* What you have to do
Would you return the records below character for character, without any images?

════════════════════

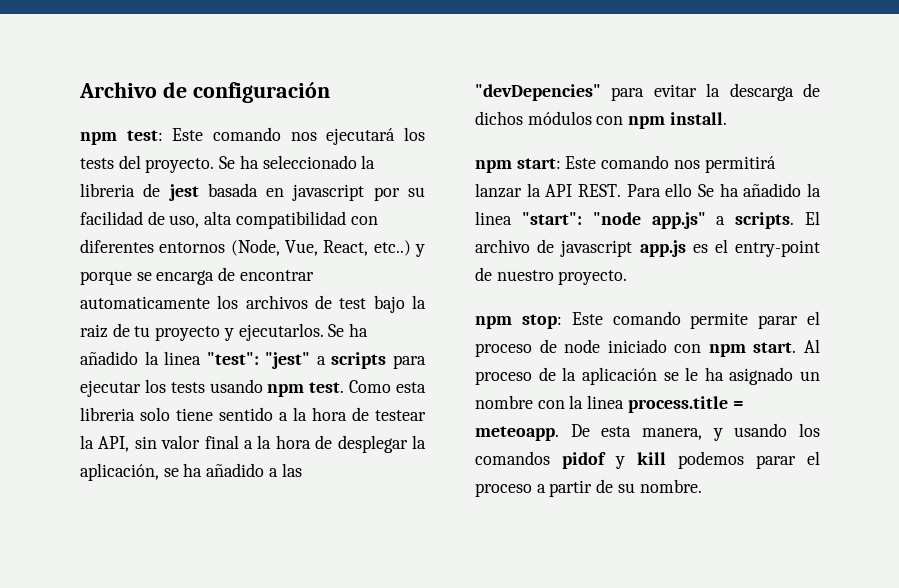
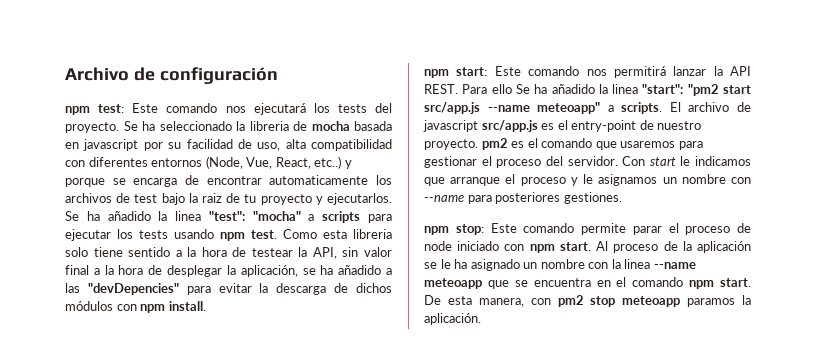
[168,184,199,201] jest -> [311,121,350,131] mocha
[265,352,311,369] "jest" -> [252,211,301,221] "mocha"
[592,212,706,229] "node app.js" -> [687,84,751,96] [424,102,601,114] "pm2 start src/app.js --name meteoapp"
[639,240,686,257] app.js -> [481,120,538,132] src/app.js
(628, 277) none -> [481,138,703,150] [424,156,751,168] [424,174,751,186] [424,192,622,204] pm2 es el comando que usaremos para gestionar el proceso del servidor. Con start le indicamos que arranque el proceso y le asignamos un nombre con --name para posteriores gestiones.
[627,396,744,413] [475,423,820,441] [475,451,820,469] [475,479,702,497] process.title = meteoapp. De esta manera, y usando los comandos pidof y kill podemos parar el proceso a partir de su nombre. -> [653,262,696,269] [424,277,751,289] [424,295,751,307] [424,313,481,325] --name meteoapp que se encuentra en el comando npm start. De esta manera, con pm2 stop meteoapp paramos la aplicación.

════════════════════

* Exercise result
[168,184,199,201] jest -> [311,121,350,131] mocha
[265,352,311,369] "jest" -> [252,211,301,221] "mocha"
[592,212,706,229] "node app.js" -> [687,84,751,96] [424,102,601,114] "pm2 start src/app.js --name meteoapp"
[639,240,686,257] app.js -> [481,120,538,132] src/app.js
(628, 277) none -> [481,138,703,150] [424,156,751,168] [424,174,751,186] [424,192,622,204] pm2 es el comando que usaremos para gestionar el proceso del servidor. Con start le indicamos que arranque el proceso y le asignamos un nombre con --name para posteriores gestiones.
[627,396,744,413] [475,423,820,441] [475,451,820,469] [475,479,702,497] process.title = meteoapp. De esta manera, y usando los comandos pidof y kill podemos parar el proceso a partir de su nombre. -> [653,262,696,269] [424,277,751,289] [424,295,751,307] [424,313,481,325] --name meteoapp que se encuentra en el comando npm start. De esta manera, con pm2 stop meteoapp paramos la aplicación.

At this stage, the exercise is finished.